People Counting in images is a worthwhile task as it is widely used for public safety, emergency people planning, intelligent crowd flow, and countless other reasons. Counting the objects manually in images does not make practical sense, since it is very time-consuming, and it never gives accurate results for dense crowded images. In crowded images, as the density of the people increases, object appear to be partially encircling each other. This occlusion problem of objects limits the crowd counting ability of any traditional computer vision model. To overcome this problem, here we addressed a dynamic kernel convolution neural network-linear regression (DKCNN-LR) model for counting the exact number of people in image frames even if crowd is very dense and occlusion problem.
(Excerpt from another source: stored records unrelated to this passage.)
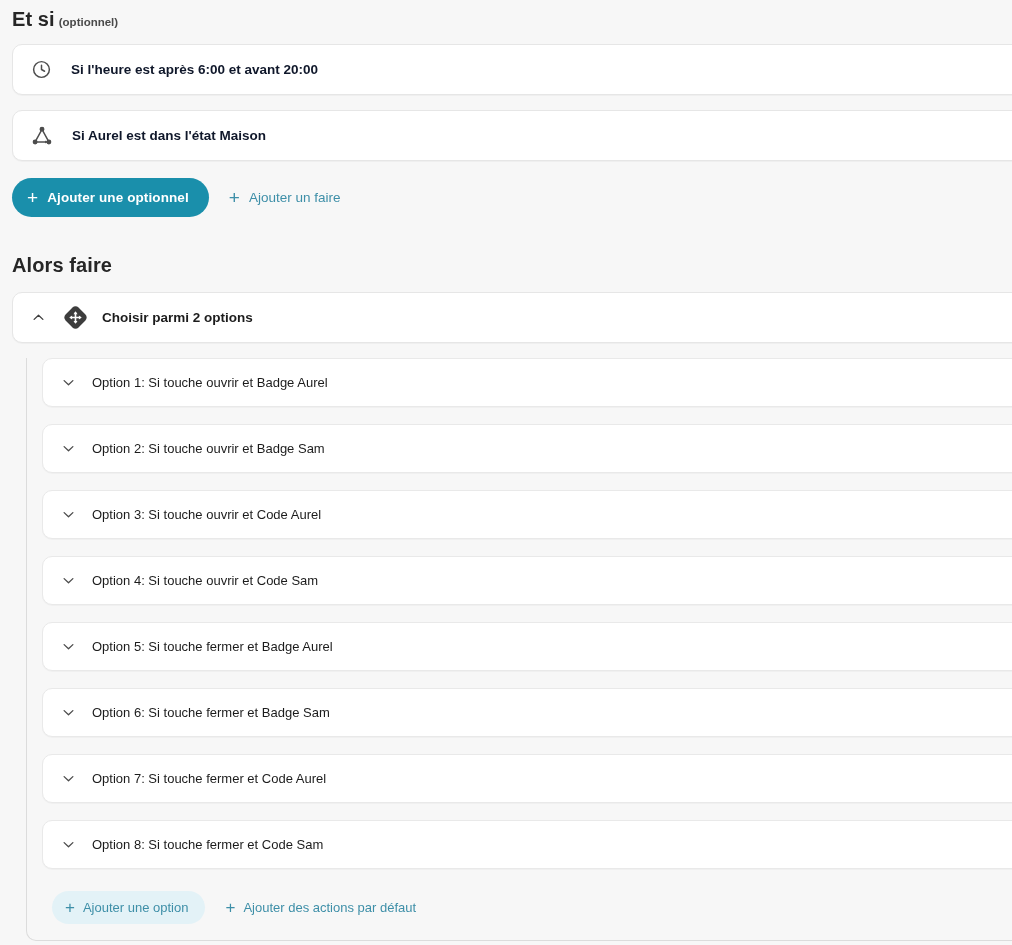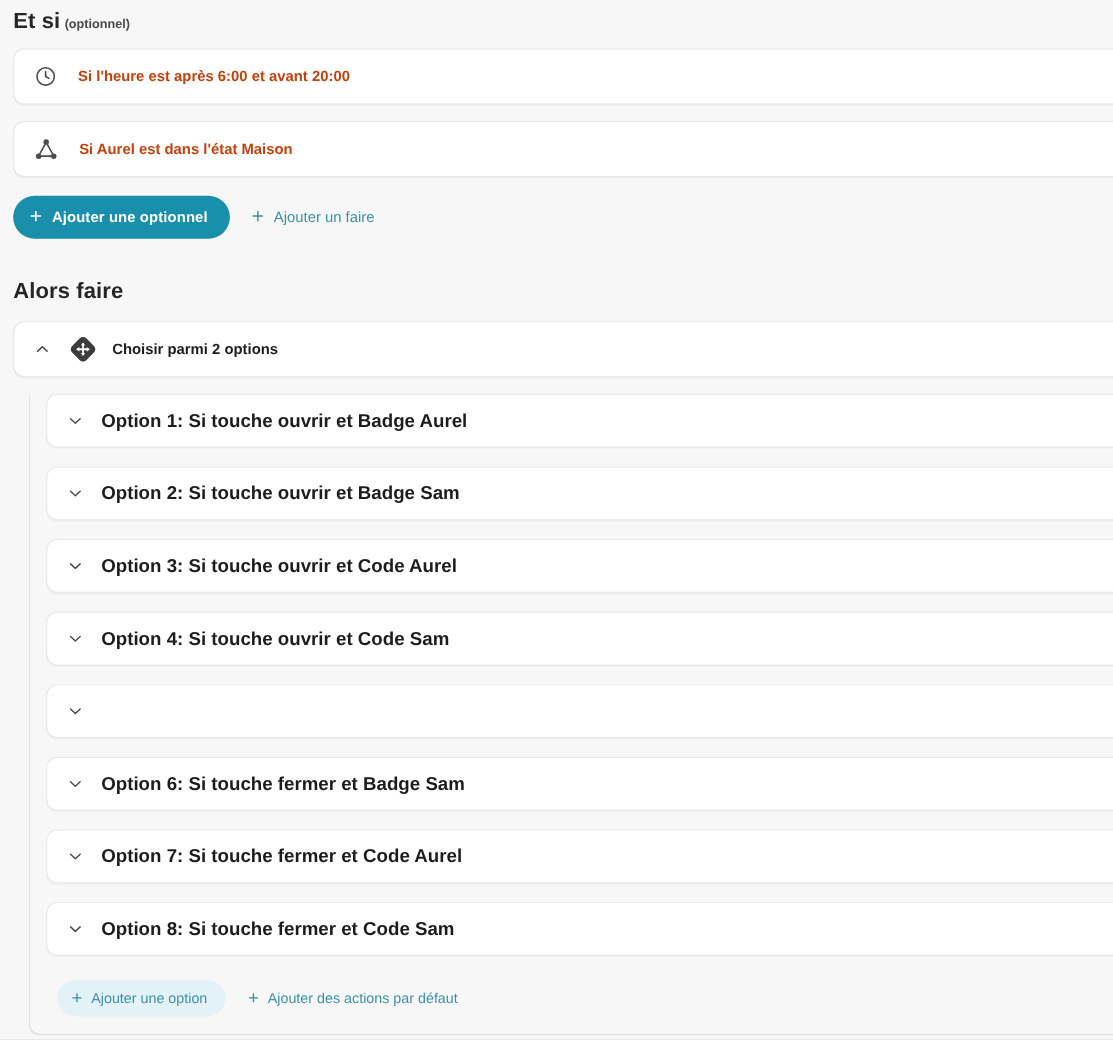--- a/index.html
+++ b/index.html
@@ -62,21 +62,21 @@
     width: 1030px;  
     height: 51px;
     padding: 0 0 0 18px;
   }
   #cond-0 { top: 44px; }
   #cond-1 { top: 110px; }
 
   .cond-label {
     font-size: 13.5px;
     font-weight: 700;
-    color: #c2410c;
+    color: #0f172a;
     margin-left: 19px;
     white-space: nowrap;
   }
 
   
   #cond-actions {
     position: absolute;
     left: 12px;
     top: 178px;
     display: flex;
@@ -189,22 +189,22 @@
     padding: 0 0 0 12px;
     background: #fff;
     border: 1px solid #e9e9e9;
     border-radius: 10px;
     box-shadow: 0 1px 1px rgba(0,0,0,0.03);
     display: flex;
     align-items: center;
     box-sizing: border-box;
   }
   .option-label {
-    font-size: 17px;
-    font-weight: 700;
+    font-size: 13px;
+    font-weight: 400;
     color: #1c1c1c;
     margin-left: 11px;
     white-space: nowrap;
     text-align: right;
   }
 
   #option-actions {
     display: flex;
     align-items: center;
     gap: 16px;
@@ -349,20 +349,21 @@
       </span>
       <span class="option-label">Option 4: Si touche ouvrir et Code Sam</span>
     </div>
 
     <div class="option-card">
       <span class="chev">
         <svg width="15" height="15" viewBox="0 0 24 24" fill="none" stroke="#4a4a4a" stroke-width="2.1" stroke-linecap="round" stroke-linejoin="round">
             <polyline points="5 9 12 15.5 19 9"></polyline>
           </svg>
       </span>
+      <span class="option-label">Option 5: Si touche fermer et Badge Aurel</span>
     </div>
 
     <div class="option-card">
       <span class="chev">
         <svg width="15" height="15" viewBox="0 0 24 24" fill="none" stroke="#4a4a4a" stroke-width="2.1" stroke-linecap="round" stroke-linejoin="round">
             <polyline points="5 9 12 15.5 19 9"></polyline>
           </svg>
       </span>
       <span class="option-label">Option 6: Si touche fermer et Badge Sam</span>
     </div>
The proposed model works in two phases, first a DKCNN model use convolution layers in such a fashion that the kernel weight of each subsequent successive layer is half of its previous convolution layer’s weight. The first three heavy kernel weight layers identify far camera regions (low-level) features, and the later light kernel weight layers help identify near-camera region (high-level) features. Second, a linear regression model is employed to perform parametric regression between the actual people count (ground truth) and the estimated count (predicted values). The performance of the proposed model tested on three challenging and different quality benchmark datasets in terms of MAE, RMSE, Pearson-R and R2. The DKCNN-LR model secured MAE, RMSE on Mall dataset is 1.65, 2.76, on Beijing-BRT 1.43, 1.87 and on SmartCity dataset it is 2.69 and 10.69. These results confirm that the proposed model is quite reliable, effective and robust for real situations.